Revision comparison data
****

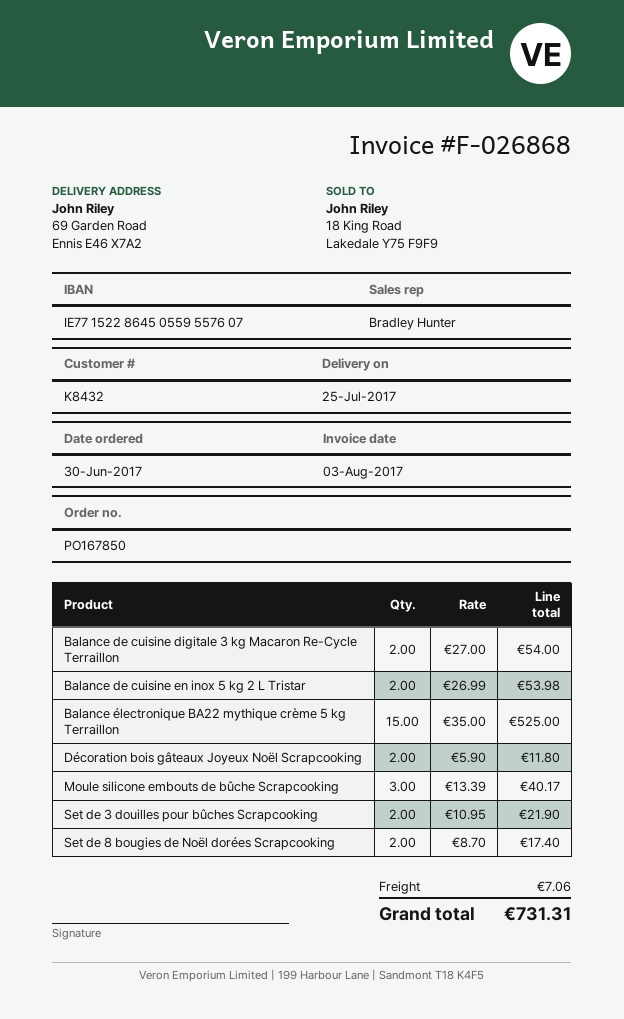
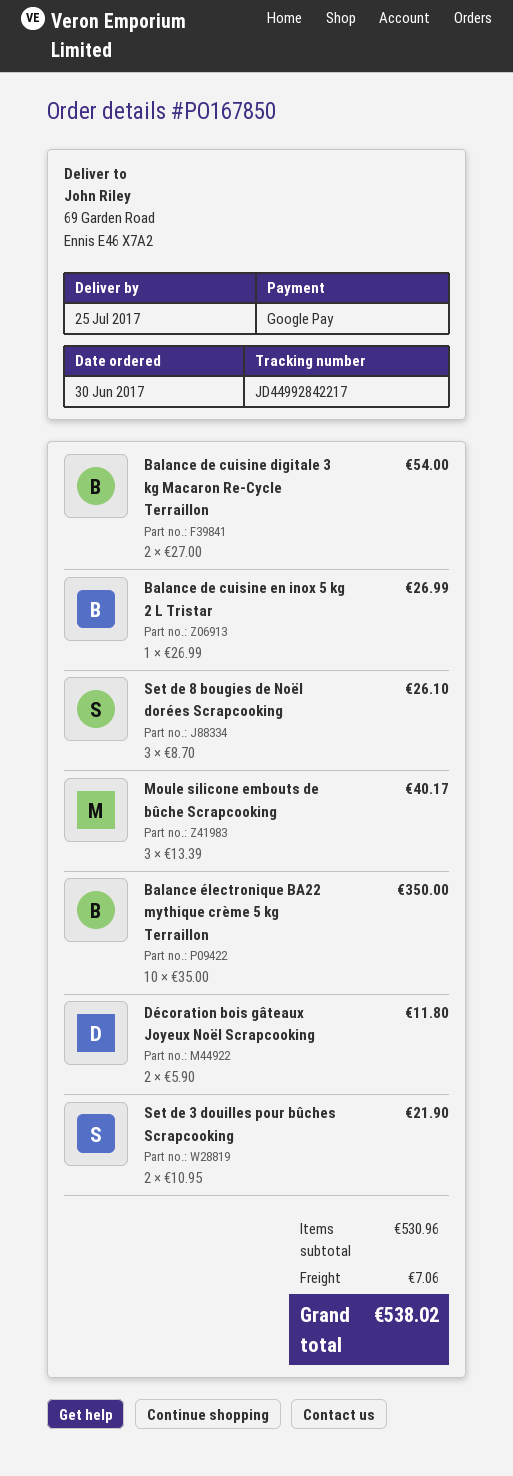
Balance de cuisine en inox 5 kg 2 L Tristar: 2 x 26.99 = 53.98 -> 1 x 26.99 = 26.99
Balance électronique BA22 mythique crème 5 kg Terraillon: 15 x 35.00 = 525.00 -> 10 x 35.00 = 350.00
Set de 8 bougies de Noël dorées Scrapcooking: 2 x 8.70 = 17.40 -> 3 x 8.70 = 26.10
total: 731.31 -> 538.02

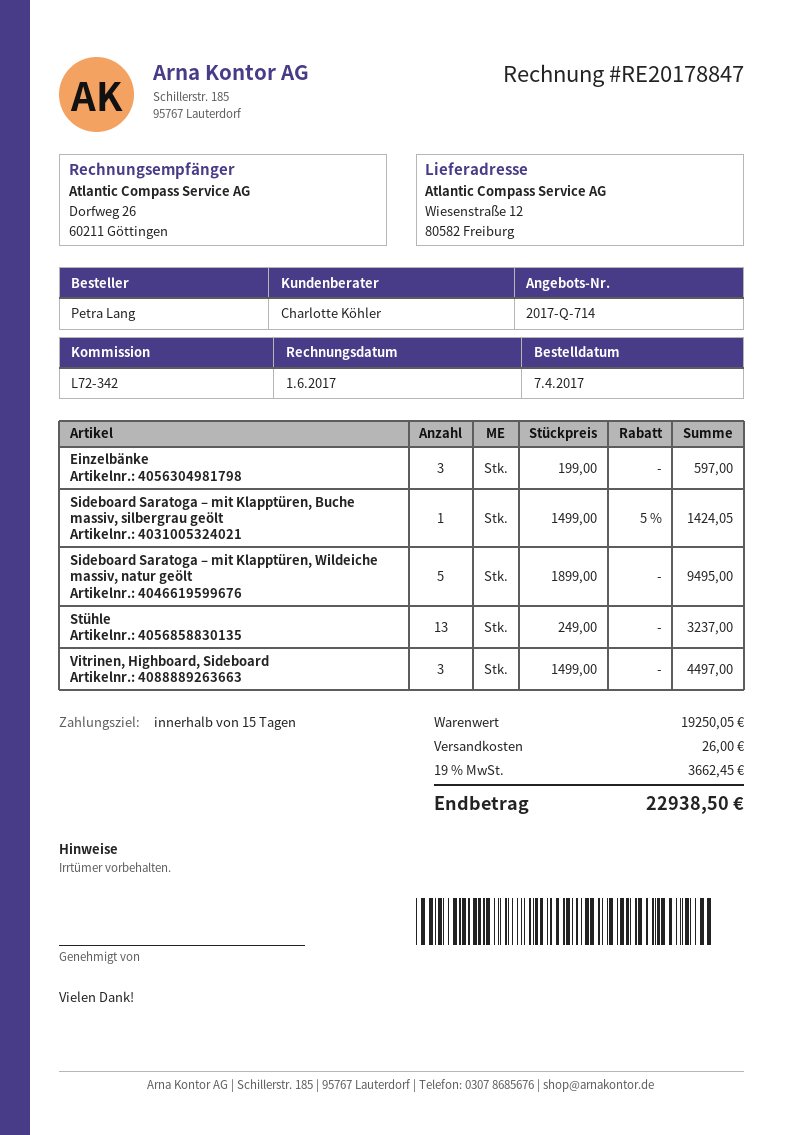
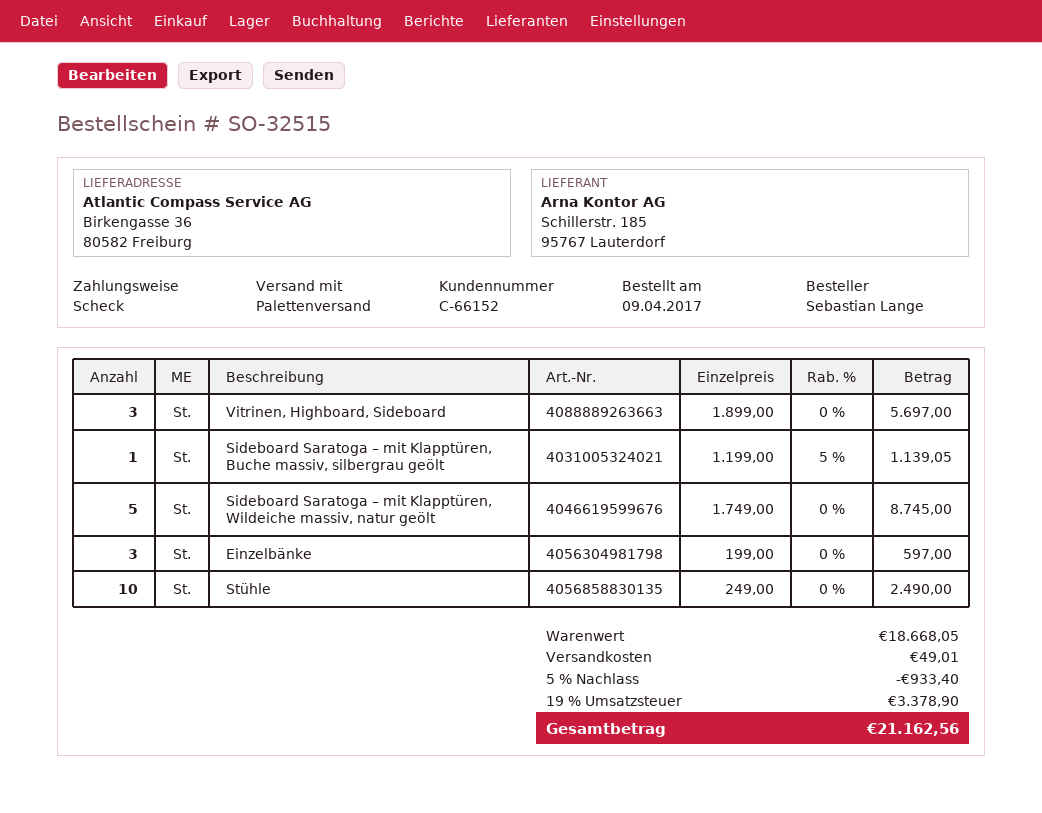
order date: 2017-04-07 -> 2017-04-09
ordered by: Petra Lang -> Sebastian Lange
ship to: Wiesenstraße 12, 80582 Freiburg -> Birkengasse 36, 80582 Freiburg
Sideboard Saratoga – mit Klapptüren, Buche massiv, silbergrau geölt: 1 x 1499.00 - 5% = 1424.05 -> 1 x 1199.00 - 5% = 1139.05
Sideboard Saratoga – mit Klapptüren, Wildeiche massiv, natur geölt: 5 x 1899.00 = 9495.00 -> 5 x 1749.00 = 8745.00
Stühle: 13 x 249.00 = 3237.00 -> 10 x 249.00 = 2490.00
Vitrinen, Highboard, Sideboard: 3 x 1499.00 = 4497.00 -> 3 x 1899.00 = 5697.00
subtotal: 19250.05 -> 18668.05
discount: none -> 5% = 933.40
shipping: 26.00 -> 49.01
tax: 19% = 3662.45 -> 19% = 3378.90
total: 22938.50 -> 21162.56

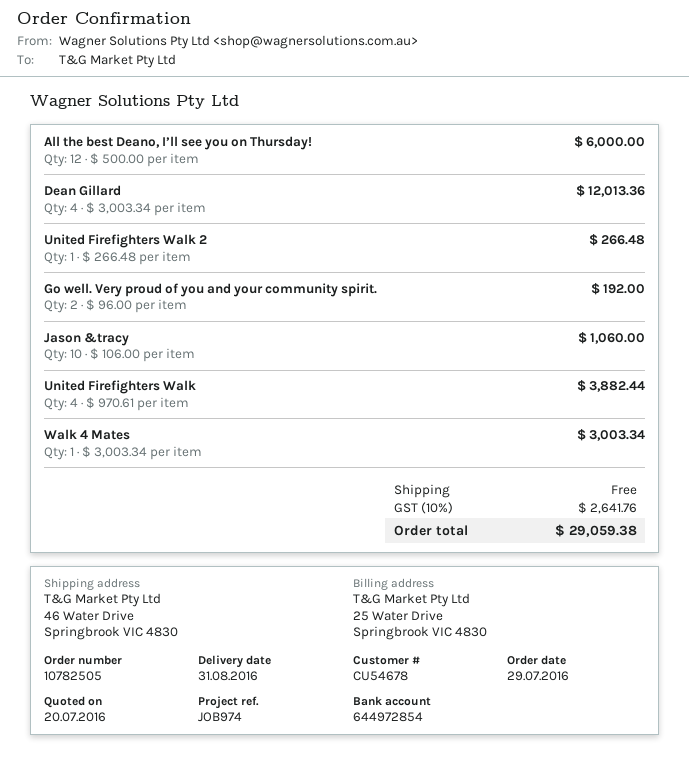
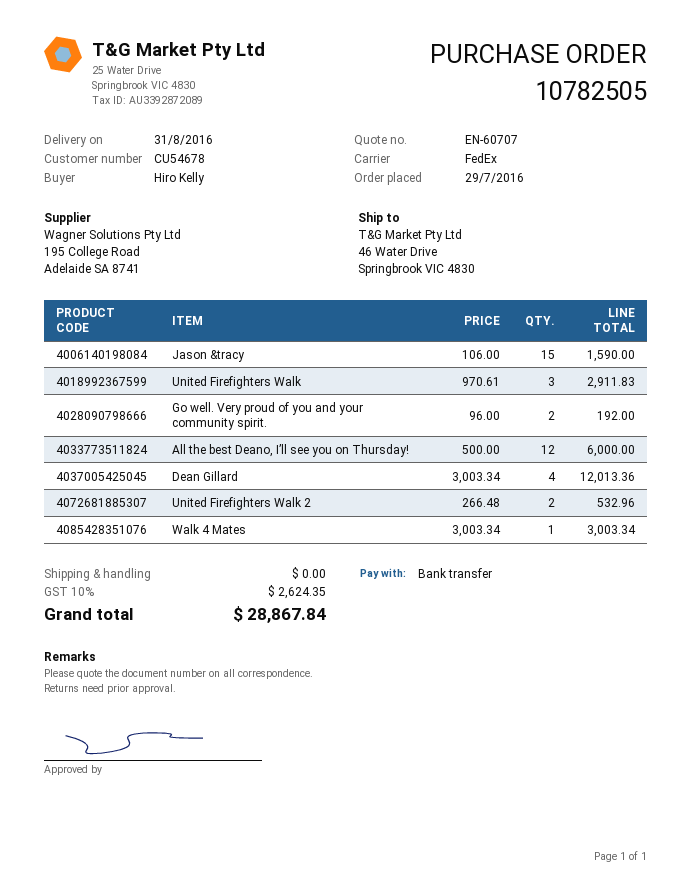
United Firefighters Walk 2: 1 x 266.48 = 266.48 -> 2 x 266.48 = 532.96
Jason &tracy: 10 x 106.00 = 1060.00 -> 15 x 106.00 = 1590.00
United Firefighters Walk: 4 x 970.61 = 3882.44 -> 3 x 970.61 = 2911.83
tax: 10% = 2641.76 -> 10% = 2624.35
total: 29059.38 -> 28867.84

****

## [Exercise description]
Each entry is to be output exactly, and no picture is to appear.

## [Response]
Balance de cuisine en inox 5 kg 2 L Tristar: 2 x 26.99 = 53.98 -> 1 x 26.99 = 26.99
Balance électronique BA22 mythique crème 5 kg Terraillon: 15 x 35.00 = 525.00 -> 10 x 35.00 = 350.00
Set de 8 bougies de Noël dorées Scrapcooking: 2 x 8.70 = 17.40 -> 3 x 8.70 = 26.10
total: 731.31 -> 538.02

order date: 2017-04-07 -> 2017-04-09
ordered by: Petra Lang -> Sebastian Lange
ship to: Wiesenstraße 12, 80582 Freiburg -> Birkengasse 36, 80582 Freiburg
Sideboard Saratoga – mit Klapptüren, Buche massiv, silbergrau geölt: 1 x 1499.00 - 5% = 1424.05 -> 1 x 1199.00 - 5% = 1139.05
Sideboard Saratoga – mit Klapptüren, Wildeiche massiv, natur geölt: 5 x 1899.00 = 9495.00 -> 5 x 1749.00 = 8745.00
Stühle: 13 x 249.00 = 3237.00 -> 10 x 249.00 = 2490.00
Vitrinen, Highboard, Sideboard: 3 x 1499.00 = 4497.00 -> 3 x 1899.00 = 5697.00
subtotal: 19250.05 -> 18668.05
discount: none -> 5% = 933.40
shipping: 26.00 -> 49.01
tax: 19% = 3662.45 -> 19% = 3378.90
total: 22938.50 -> 21162.56

United Firefighters Walk 2: 1 x 266.48 = 266.48 -> 2 x 266.48 = 532.96
Jason &tracy: 10 x 106.00 = 1060.00 -> 15 x 106.00 = 1590.00
United Firefighters Walk: 4 x 970.61 = 3882.44 -> 3 x 970.61 = 2911.83
tax: 10% = 2641.76 -> 10% = 2624.35
total: 29059.38 -> 28867.84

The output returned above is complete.